Dennoch, so die Einschätzung des Fachbüros, kann der 210 Meter lange Baukörper mit der Höhendimensionierung eines zehngeschossigen Wohnhauses durch geschickte Baumpflanzungen und grünem Anstrich optisch verträglich in den Naturraum eingepasst werden, „so dass hier von keinem Werteverlust des Landschaftsbildes auszugehen ist“, so die Formulierung der Lohmeyer GmbH im Auftrag des Projektentwicklers. Selbst von exponierten Landmarken aus wie dem Harkortturm, der Burgruine Volmarstein oder auch den Namensgebern des Drei-Türme-Weges sei „das Plangebiet nicht sichtbar“. Das lässt gerade bei den drei letztgenannten Türmen aufhorchen, die bekanntlich sogar freie Sicht auf die Schalke-Arena in Gelsenkirchen bieten. Allerdings hat das Lohmeyer-Team hier auch bloß den Blickwinkel des Wanderers, der am Fuß der Türme ins Unterholz starrt, dokumentiert. Zu Sichtperspektiven von den Aussichtsplattformen gibt es keinerlei Ausführungen.

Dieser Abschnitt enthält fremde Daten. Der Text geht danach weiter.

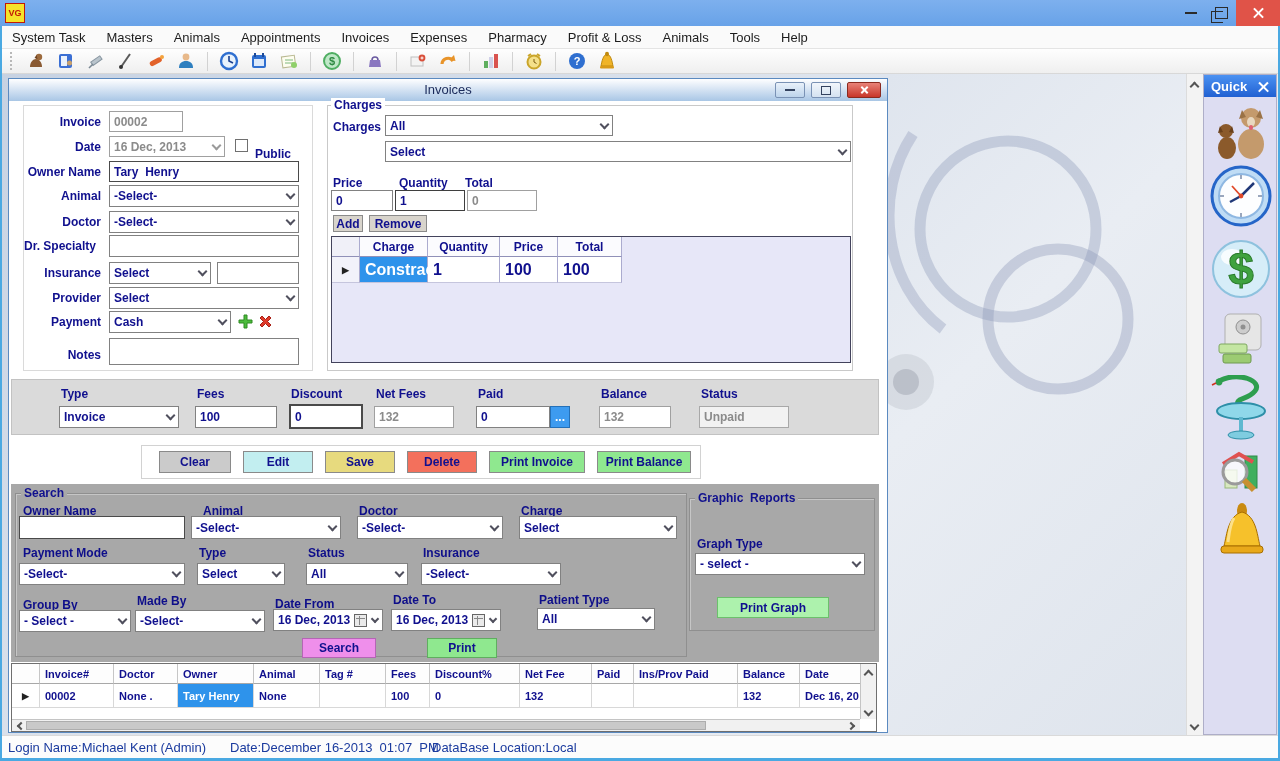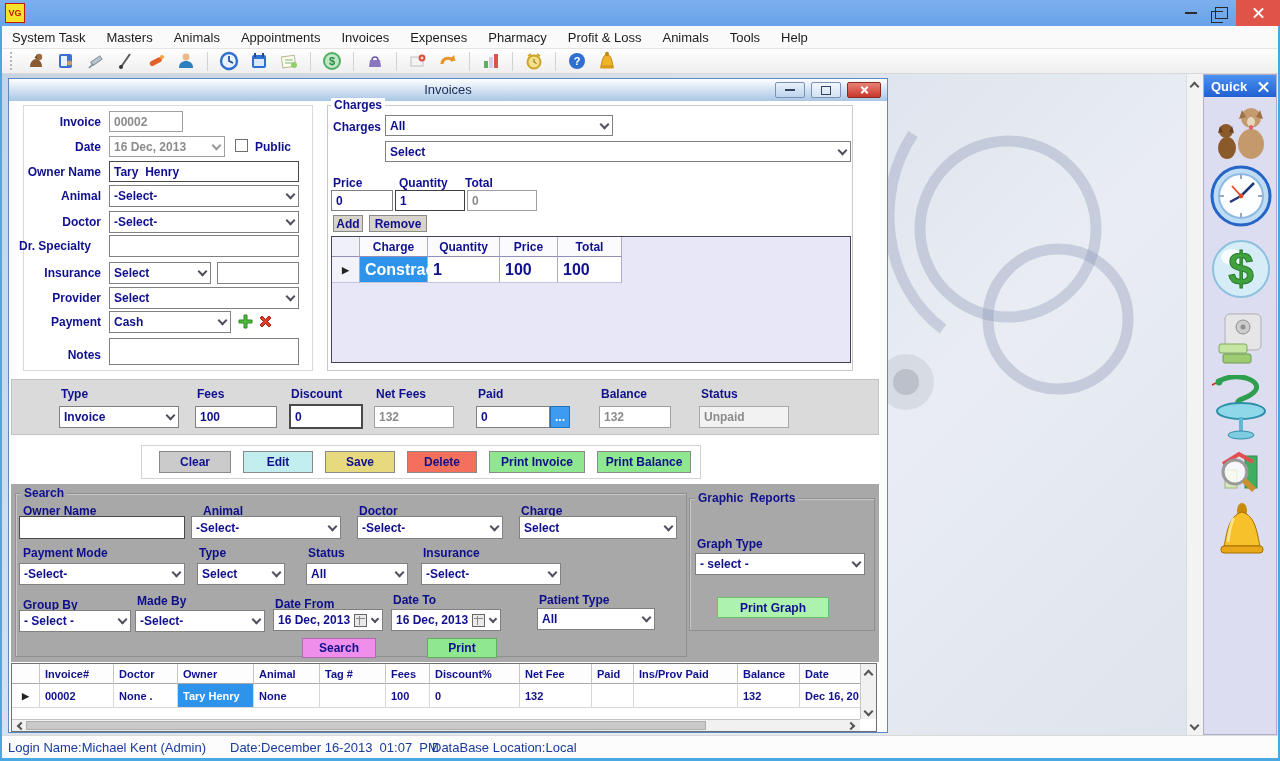--- a/index.html
+++ b/index.html
@@ -298,21 +298,21 @@
       </div>
 
     <div class="lbl" style="left:10px;top:61px;width:82px;text-align:right;">Date</div>
     <div class="fld dis" style="left:100px;top:57px;width:116px;height:21px;border-color:#A0A0A0;">
         <span class="val">16 Dec, 2013</span>
         <span class="ar">
           <i class="chv" style="border-color:#9a9a9a;"></i>
         </span>
       </div>
     <span class="cb" style="left:226px;top:60px;"></span>
-    <div class="lbl" style="left:246px;top:61px;">Public</div>
+    <div class="lbl" style="left:246px;top:68px;">Public</div>
 
     <div class="lbl" style="left:10px;top:86px;width:82px;text-align:right;">Owner Name</div>
     <div class="fld" style="left:100px;top:82px;width:190px;height:21px;border-color:#4a4a4a;">
         <span class="val">Tary  Henry</span>
       </div>
 
     <div class="lbl" style="left:10px;top:110px;width:82px;text-align:right;">Animal</div>
     <div class="fld" style="left:100px;top:106px;width:190px;height:22px;">
         <span class="val">-Select-</span>
         <span class="ar">
@@ -321,21 +321,21 @@
       </div>
 
     <div class="lbl" style="left:10px;top:136px;width:82px;text-align:right;">Doctor</div>
     <div class="fld" style="left:100px;top:132px;width:190px;height:22px;">
         <span class="val">-Select-</span>
         <span class="ar">
           <i class="chv"></i>
         </span>
       </div>
 
-    <div class="lbl" style="left:10px;top:160px;width:82px;text-align:left;">Dr. Specialty</div>
+    <div class="lbl" style="left:10px;top:160px;width:82px;text-align:center;">Dr. Specialty</div>
     <div class="fld" style="left:100px;top:156px;width:190px;height:22px;"></div>
 
     <div class="lbl" style="left:10px;top:187px;width:82px;text-align:right;">Insurance</div>
     <div class="fld" style="left:100px;top:183px;width:102px;height:22px;">
         <span class="val">Select</span>
         <span class="ar">
           <i class="chv"></i>
         </span>
       </div>
     <div class="fld" style="left:208px;top:183px;width:82px;height:22px;"></div>

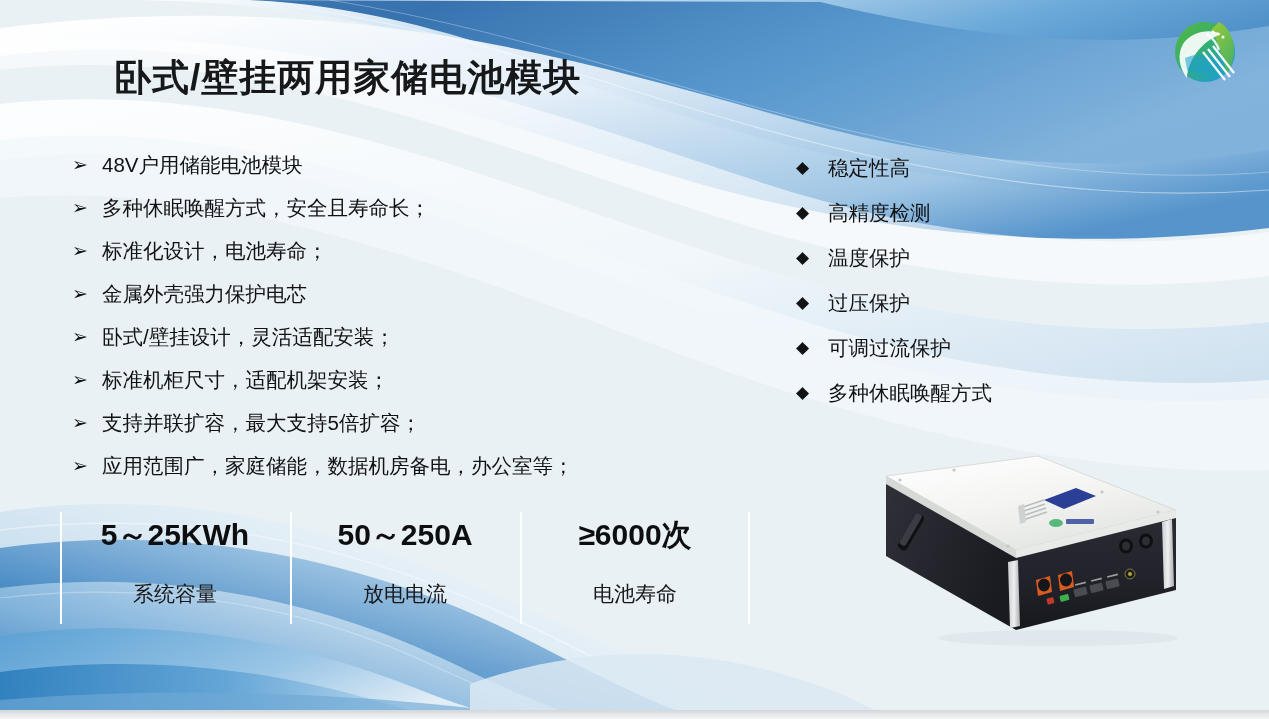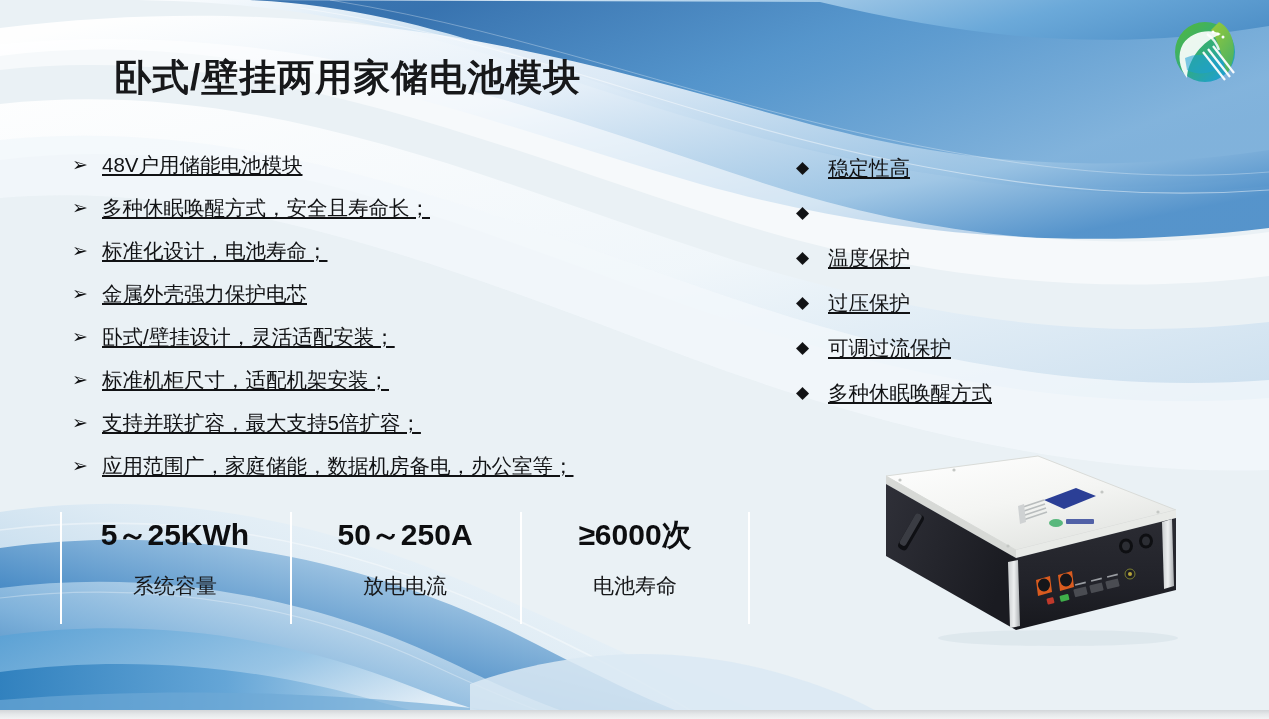--- a/index.html
+++ b/index.html
@@ -103,21 +103,20 @@
     line-height: 26px;
     color: #111214;
   }
   .col-right .marker {
     font-size: 17px;
     width: 32px;
   }
   .btext {
     flex: 1 1 auto;
     white-space: nowrap;
-    text-decoration: underline;
   }
 
   
   .stats {
     position: absolute;
     left: 60px;
     top: 508px;
     width: 690px;
     height: 118px;
     display: flex;
@@ -148,21 +147,21 @@
     background: #ffffff;
   }
   .stat-value {
     font-size: 30px;
     font-weight: 700;
     color: #0d0e10;
     letter-spacing: 0px;
     line-height: 38px;
   }
   .stat-label {
-    margin-top: 18px;
+    margin-top: 26px;
     font-size: 21px;
     color: #17181a;
     line-height: 28px;
   }
 
   
   .product {
     position: absolute;
     left: 858px;
     top: 440px;
@@ -330,20 +329,21 @@
     </div>
   </div>
 
   <div class="col-right">
     <div class="bullet">
       <span class="marker">◆</span>
       <span class="btext">稳定性高</span>
     </div>
     <div class="bullet">
       <span class="marker">◆</span>
+      <span class="btext">高精度检测</span>
     </div>
     <div class="bullet">
       <span class="marker">◆</span>
       <span class="btext">温度保护</span>
     </div>
     <div class="bullet">
       <span class="marker">◆</span>
       <span class="btext">过压保护</span>
     </div>
     <div class="bullet">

Beratungen in den Fachausschüssen
Angesichts dieses eng an den Investoren-Interessen angelehnten Gutachtens und zahlreicher offener Detailfragen (Arbeitsplätze, Gewerbesteuer, Freilegung des derzeit verrohrten Schüllinghauser Baches) zu dem zwei Fußballfelder großen Zweckbau konnte sich die Bezirksvertretung Haspe noch zu keiner abschließenden Entscheidung durchringen. Zwar bestätigte das Gremium gegen die Stimmen der Grünen noch einmal den Grundsatzbeschluss, im Rahmen des neuen Regionalplans auf der Fläche eine Gewerbe- und Industrienutzung vorzusehen. Allerdings sprach CDU-Vertreter Gerd Romberg stellvertretend für das Gros der Hasper Politik: „Wir halten grundsätzlich eine Gewerbefläche dort für sinnvoll, wie sie ausgestaltet wird, ist allerdings ein anderes Thema.“ Ob der Rat nach Umwelt- (3. Mai) und Stadtentwicklungsausschuss (5. Mai) darüber bereits am 12. Mai abschließend entscheidet, erscheint somit unwahrscheinlich.